Note that the final 13 miles in to the park is on a gravel road that is extremely washboarded, so driving this stretch takes about 45 minutes. The road crosses a wash that should not be attempted when water is flowing.

Getting to Chaco is a commitment; staying in the park for two to four days makes the travel time worthwhile and gives the visitor the time to begin understanding the Chaco culture.

Once inside the park boundaries, a paved road runs to the Gallo campground (tent and camper sites, two restroom buildings with sinks and flush toilets) and to the visitor center. Beyond that, a nine-mile, one-way loop road leads to most of the ruins.

Of the 12 ruins in the park, six are within a very short walk, less than a half mile, of various parking lots along the loop. Some of these are accessible for wheelchairs and strollers.

The other six ruins lie along hikes ranging from a half mile to five miles round trip. Some routes are essentially flat and stay on the floor of the wash, while three more ambitious hikes climb a few hundred feet up onto the mesas on either side of the wash, offering broad views of the surrounding landscape.

In two and a half days, we went on two ranger-led ruin tours, visited three more ruins near the loop road, and biked and hiked to three more distant ruins.

We took mountain bikes along and left our car parked at the campground. We rode bikes out on the loop road and on dirt road extensions that got us closer to several ruins.
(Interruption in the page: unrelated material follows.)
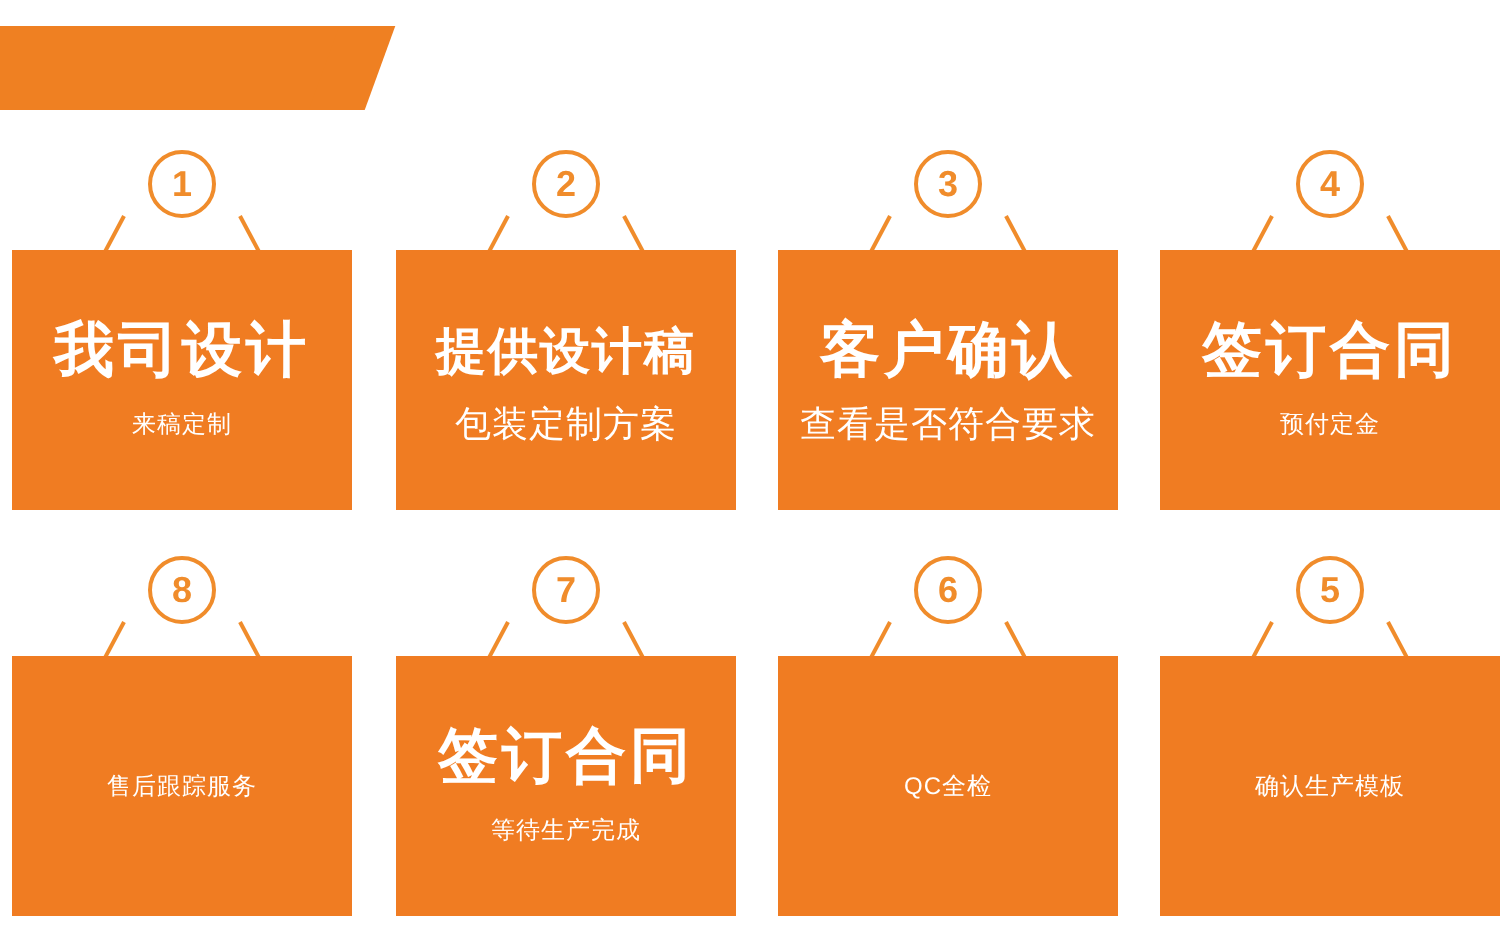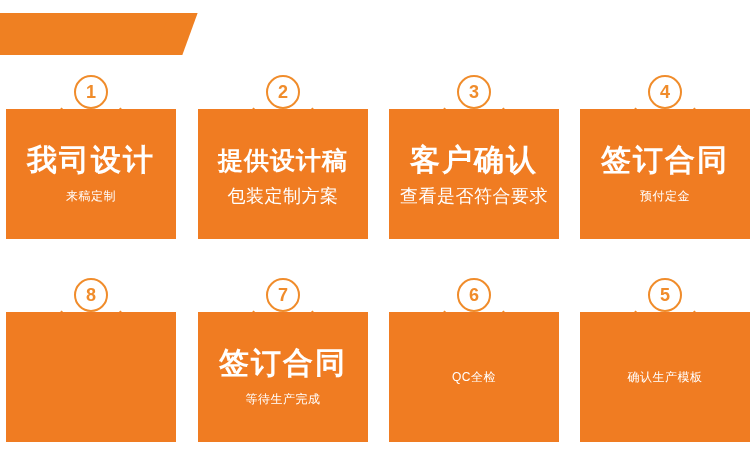"我司设计" .card { top: 34px -> 50px }
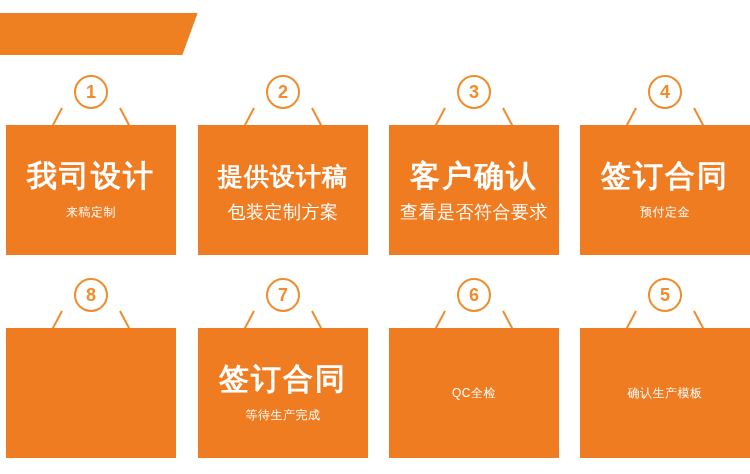"售后跟踪服务" div.card-sub { html: none -> <div>售后跟踪服务</div> }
Other people in our group brought road bikes. They enjoyed more zippy riding on the paved loop and navigated the dirt roads without too much difficulty.

The park’s visitor center was demolished last year and a new one is under construction. Meanwhile, the center and the park’s gift shop and bookstore are operating in a yurt. The park’s planetarium and museum won’t reopen for another one or two years.

In spite of the temporary park headquarters, Chaco boasts a knowledgeable staff of rangers, and their guided tours of Pueblo Bonito, Chetro Ketl and Hungo Pavi ruins are very worthwhile, as is the park’s night sky program, offered on Tuesday, Friday and Saturday evenings.